In S v Kakololo (supra) it was said that ‘an appeal “constitutes the very foundation on which the case of the appellant must stand or fall (S v Khoza 1979 (4) SA 757 (N) at 758B)”; that the trial magistrate must be informed in clear and specific terms which part of the judgment or sentence is appealed against; the grounds on which the appeal is brought and whether they relate to issues of law or fact, or both. Only where the grounds of appeal are clear and specific would the trial magistrate be able to give reasons on issues raised by the appellant. Furthermore, the notice must be such that the respondent (the State) is informed in detail as to the grounds of appeal and the case he has to meet so that he can prepare his argument properly.
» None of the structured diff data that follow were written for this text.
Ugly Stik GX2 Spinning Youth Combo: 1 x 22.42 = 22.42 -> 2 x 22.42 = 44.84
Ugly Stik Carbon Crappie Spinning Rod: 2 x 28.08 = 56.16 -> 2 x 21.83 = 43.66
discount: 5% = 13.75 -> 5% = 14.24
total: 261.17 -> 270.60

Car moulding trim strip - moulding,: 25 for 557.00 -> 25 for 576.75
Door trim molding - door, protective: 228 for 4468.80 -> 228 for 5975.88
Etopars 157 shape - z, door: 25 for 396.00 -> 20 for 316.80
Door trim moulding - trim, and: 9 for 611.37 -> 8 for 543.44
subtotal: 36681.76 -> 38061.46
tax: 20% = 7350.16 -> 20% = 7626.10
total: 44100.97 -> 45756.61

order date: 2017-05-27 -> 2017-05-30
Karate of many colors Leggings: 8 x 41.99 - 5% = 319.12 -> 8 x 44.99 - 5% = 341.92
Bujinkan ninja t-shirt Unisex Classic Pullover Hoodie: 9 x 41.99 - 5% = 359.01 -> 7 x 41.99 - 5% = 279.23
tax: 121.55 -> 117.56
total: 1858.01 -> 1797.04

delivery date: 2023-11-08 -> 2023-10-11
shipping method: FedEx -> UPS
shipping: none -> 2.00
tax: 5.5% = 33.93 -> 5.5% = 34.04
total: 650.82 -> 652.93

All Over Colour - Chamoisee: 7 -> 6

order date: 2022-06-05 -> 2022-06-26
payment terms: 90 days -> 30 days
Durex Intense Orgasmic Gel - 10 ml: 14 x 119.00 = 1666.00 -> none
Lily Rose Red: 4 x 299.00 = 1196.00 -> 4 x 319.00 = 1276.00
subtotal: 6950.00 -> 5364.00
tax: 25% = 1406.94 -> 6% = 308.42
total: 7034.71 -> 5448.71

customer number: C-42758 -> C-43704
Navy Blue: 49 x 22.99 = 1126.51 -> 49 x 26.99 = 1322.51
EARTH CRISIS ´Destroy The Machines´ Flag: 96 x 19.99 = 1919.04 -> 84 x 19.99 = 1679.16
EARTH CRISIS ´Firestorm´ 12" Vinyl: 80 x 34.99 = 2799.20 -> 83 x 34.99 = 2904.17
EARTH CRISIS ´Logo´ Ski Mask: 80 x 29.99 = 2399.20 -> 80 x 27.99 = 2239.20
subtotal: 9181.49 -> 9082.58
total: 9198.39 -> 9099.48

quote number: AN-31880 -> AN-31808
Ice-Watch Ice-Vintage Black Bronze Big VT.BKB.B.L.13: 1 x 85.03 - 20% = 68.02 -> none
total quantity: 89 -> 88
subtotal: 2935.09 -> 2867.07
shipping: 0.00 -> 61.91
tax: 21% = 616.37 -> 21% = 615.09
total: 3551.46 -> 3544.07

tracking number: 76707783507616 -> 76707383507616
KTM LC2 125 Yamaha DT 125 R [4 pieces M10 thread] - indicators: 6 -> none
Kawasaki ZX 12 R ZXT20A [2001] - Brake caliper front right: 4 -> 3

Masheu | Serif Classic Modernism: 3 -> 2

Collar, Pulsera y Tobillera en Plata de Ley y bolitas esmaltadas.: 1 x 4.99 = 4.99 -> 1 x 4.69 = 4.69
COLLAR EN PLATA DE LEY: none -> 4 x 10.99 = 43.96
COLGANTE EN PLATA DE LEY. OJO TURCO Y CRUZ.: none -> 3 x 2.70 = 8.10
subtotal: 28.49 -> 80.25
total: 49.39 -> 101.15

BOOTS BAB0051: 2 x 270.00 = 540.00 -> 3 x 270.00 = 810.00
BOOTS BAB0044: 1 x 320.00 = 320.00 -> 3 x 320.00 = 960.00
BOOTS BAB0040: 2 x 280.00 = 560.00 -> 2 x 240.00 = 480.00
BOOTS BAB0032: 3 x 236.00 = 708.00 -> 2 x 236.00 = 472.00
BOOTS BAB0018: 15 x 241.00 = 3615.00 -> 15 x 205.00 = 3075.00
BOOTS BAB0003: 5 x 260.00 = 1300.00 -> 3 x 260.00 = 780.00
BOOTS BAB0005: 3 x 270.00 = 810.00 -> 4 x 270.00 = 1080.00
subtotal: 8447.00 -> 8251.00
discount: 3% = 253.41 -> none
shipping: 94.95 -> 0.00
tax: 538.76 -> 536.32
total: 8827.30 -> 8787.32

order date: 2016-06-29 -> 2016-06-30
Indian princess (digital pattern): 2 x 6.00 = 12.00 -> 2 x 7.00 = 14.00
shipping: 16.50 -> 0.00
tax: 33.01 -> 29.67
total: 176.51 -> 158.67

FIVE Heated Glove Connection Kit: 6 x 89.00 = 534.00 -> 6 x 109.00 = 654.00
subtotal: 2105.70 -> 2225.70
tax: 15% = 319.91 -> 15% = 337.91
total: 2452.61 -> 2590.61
It also enables the Court of Appeal to concentrate on the relevant portions of sometimes lengthy records “and crystallises the disputes and determines the parameters within which the Court of Appeal will have to decide the case (Compare: S v Maliwa and Others 1986 (3) SA 721 (W) at 727; S v Nel 1962 (1) SA 134 (T) at 135A; and R v Lepile 1953 (1) SA 225 (T) at 230H)”.
The grounds relied on in the notice of appeal in this instance amount to nothing more than criticism of the conclusions reached by the court a quo and fall significantly short of satisfying the requirements set out in the rules. It then follows that if there is no proper notice, it does not comply with the provisions of Rule 67. If there are no clear and specific grounds specified, then it is not a valid notice of appeal and as such no notice of appeal at all (Hashe v Minister of Justice and Another)5 and a nullity (R v Zive)6 without any force or effect (S v Nel).7
Conclusion
Based on the foregoing principles and conclusions reached herein, we earlier upheld the point in limine and struck the matter from the roll.
_____________________
JC LIEBENBERG
JUDGE
_____________________
HC JANUARY
JUDGE
APPEARANCES:
For the Appellant: Z J Grobler
Grobler & Co,
Windhoek.
For the Respondent S Kanyemba
Office of the Prosecutor-General’
Windhoek.
1 S v Ashimbange 2014 (1) NR 242 (HC).
2 Boois v The State CA 76/2014 [2015] NAHCMD 131 (8 June 2015)
3 S v Kakololo 2004 NR 7 (HC).
4 Molebatsi v Federated Timbers (Pty) Ltd 1996 (3) SA 92 (B).
5 Hashe v Minister of Justice and Another 1957 (1) SA 670 (C) at 675A.
6 R v Zive 1960 (3) SA 24 (T) at 26F.
7 S v Nel 1962 (1) SA 134 (T) at 134F.